Superceanu Bogdan, Veldhuyzen van Zanten Sander, Skedgel Chris, Shepherd Michael, Sketris Ingrid
Faculty of Computer Science, Dalhousie University, Halifax, Nova Scotia.
Can J Gastroenterol. 2010 Aug;24(8):481-8. doi: 10.1155/2010/397610.
Nonsteroidal anti-inflammatory drugs (NSAIDs) are widely used agents that can cause serious gastrointestinal (GI) side effects. For patients at increased risk of NSAID-related GI complications, prophylaxis with either a nonselective NSAID plus gastroprotective agent (GPA) or, alternatively, therapy with a cyclooxygenase-2 selective inhibitor with or without a GPA such as a proton pump inhibitor (PPI), is recommended.
To describe the rate, timing and duration of GI prophylaxis in Nova Scotia seniors receiving nonselective NSAIDs.
The Nova Scotia Seniors' Pharmacare Program beneficiaries for the years 1998 to 2002 were studied. A cohort of incident NSAID and GPA users was selected from all nonselective NSAID users (no prescribed NSAID dispensed 12 months before the index month and no GPA dispensed two months before the index prescription). Monthly coprescribing rates were calculated by dividing the number of patients in the cohort using GPAs by the number of NSAID users. GI prophylactic coprescribing was defined as the coprescribing rate present at the first month (index month) of prescribing an NSAID.

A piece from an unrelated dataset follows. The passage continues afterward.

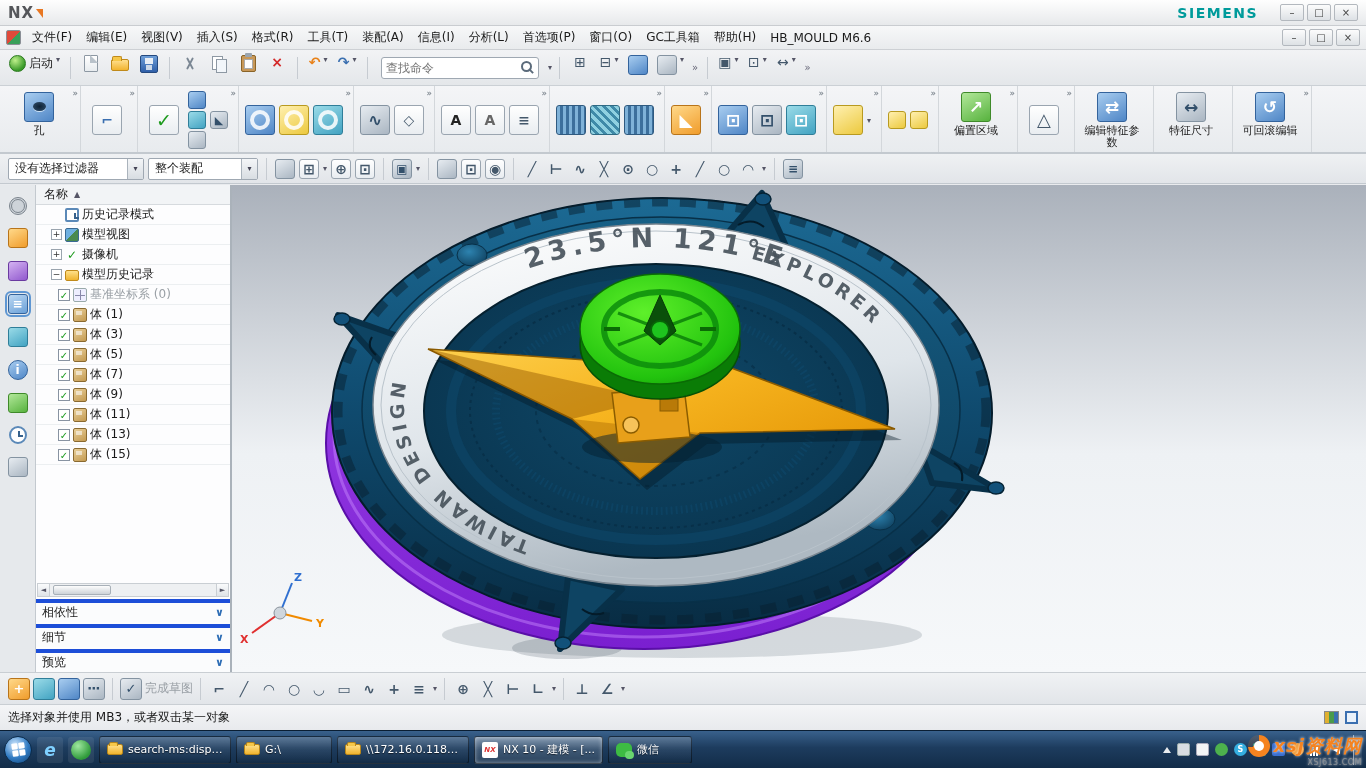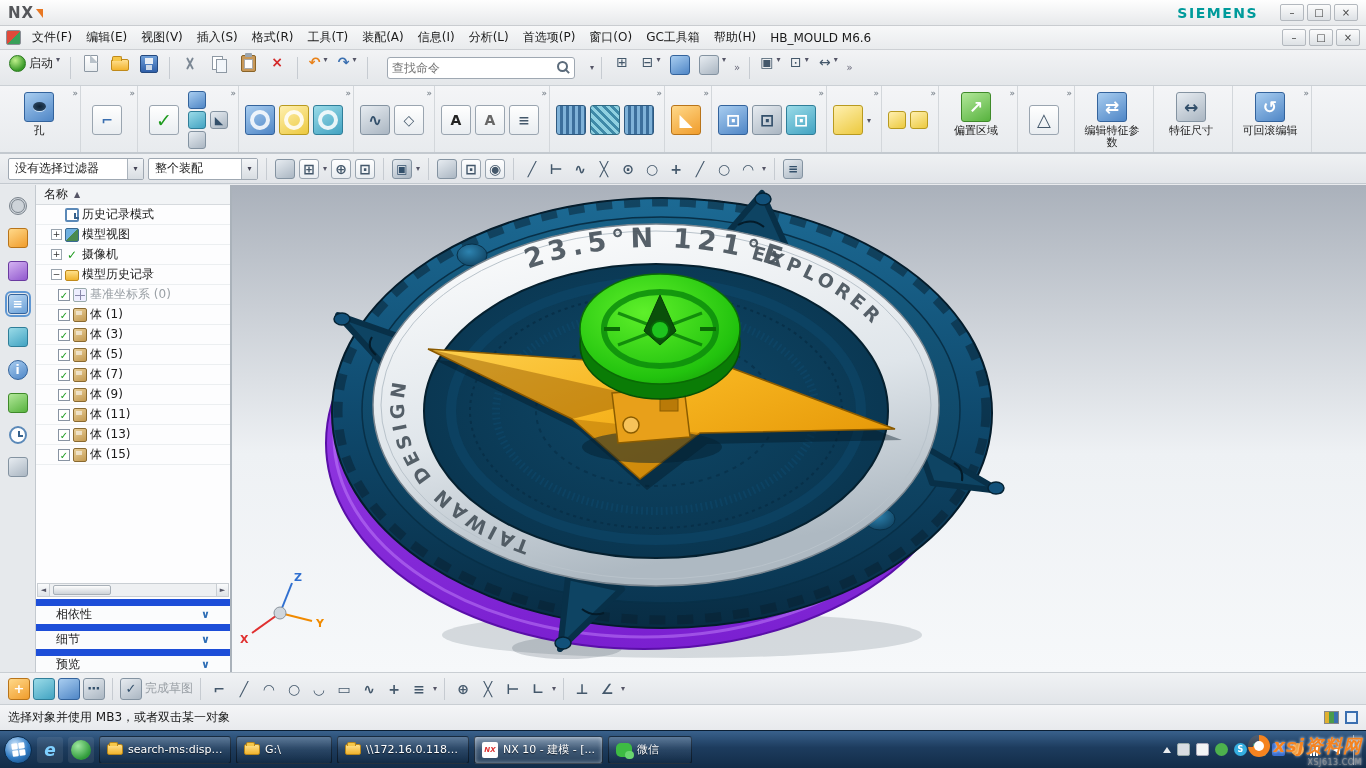"查找命令" .searchbox { margin: 0 12px -> 0 6px; width: 188px -> 158px }
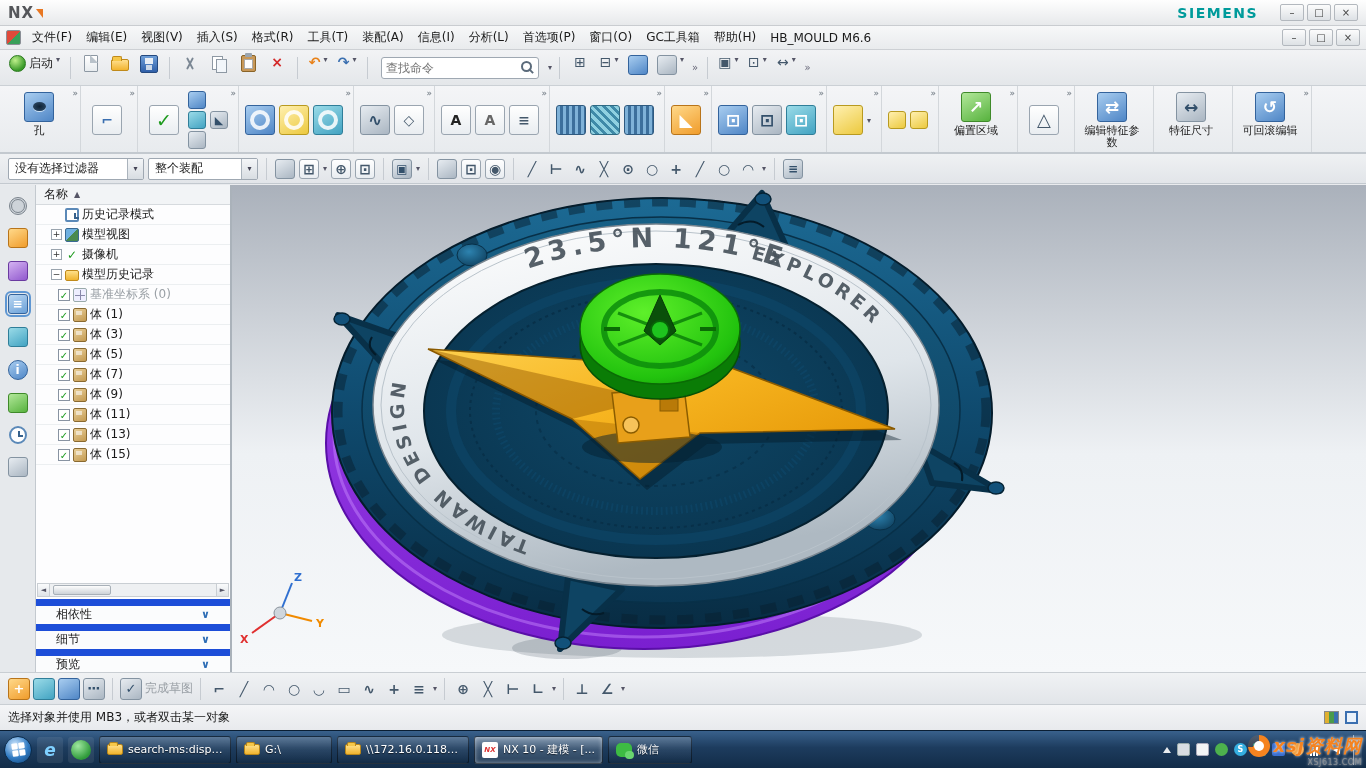"相依性" .section { border-top: 7px solid #1d4ed8 -> 4px solid #1d4ed8; padding: 0 20px -> 0 6px }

The cohort consisted of 12,906 patients. Seventy-five per cent of the nonselective NSAID prescriptions dispensed were for up to two months duration, with only 2.3% longer than one year. GI prophylaxis was given to only 3.8% of patients starting NSAIDs who were not on a GPA in the two months before starting NSAIDs. Of this 3.8%, 92.7% of the patients received H2-receptor antagonists (H2RAs), and 7% received PPIs. The rate of H2RA coprescribing increased with the number of consecutive months on an NSAID from 3.5% in the first month to 24.1% at 48 months. For PPIs, the coprescribing rate increased from 0.3% to 1.9% of all NSAID users in the cohort. The rate of gastroprophylaxis coprescribing for patients receiving NSAIDs did not rise with increasing age.
In Nova Scotian seniors using nonselective NSAIDs, the rate of GI prophylaxis was low. Most patients received H2RAs as GPAs despite evidence that they offer insufficient protection.
非甾体抗炎药(NSAIDs)是广泛使用的药物,可引起严重的胃肠道(GI)副作用。对于NSAID相关胃肠道并发症风险增加的患者,建议使用非选择性NSAID加胃保护剂(GPA)进行预防,或者使用环氧化酶-2选择性抑制剂联合或不联合GPA(如质子泵抑制剂(PPI))进行治疗。
描述新斯科舍省使用非选择性NSAIDs的老年人胃肠道预防的发生率、时间和持续时间。
对1998年至2002年新斯科舍省老年人药物护理计划的受益人进行研究。从所有非选择性NSAID使用者中选择一组首次使用NSAID和GPA的人群(在索引月前12个月未开具过NSAID处方,在索引处方前两个月未开具过GPA处方)。每月联合处方率通过将使用GPA的队列患者数量除以NSAID使用者数量来计算。胃肠道预防性联合处方定义为开具NSAID的第一个月(索引月)的联合处方率。
该队列由12906名患者组成。所开具的非选择性NSAID处方中,75%的用药时长为两个月以内,只有2.3%超过一年。在开始使用NSAIDs的患者中,只有3.8%在开始使用NSAIDs前两个月未使用GPA的患者接受了胃肠道预防。在这3.8%的患者中,92.7%的患者接受了H2受体拮抗剂(H2RAs),7%的患者接受了PPI。H2RA联合处方率随着连续使用NSAID的月数增加而增加,从第一个月的3.5%增至48个月时的24.1%。对于PPI,联合处方率从该队列所有NSAID使用者的0.3%增至1.9%。接受NSAIDs治疗的患者的胃肠道预防联合处方率并未随年龄增长而上升。
在新斯科舍省使用非选择性NSAIDs的老年人中,胃肠道预防率较低。尽管有证据表明H2RAs提供的保护不足,但大多数患者仍接受H2RAs作为GPA。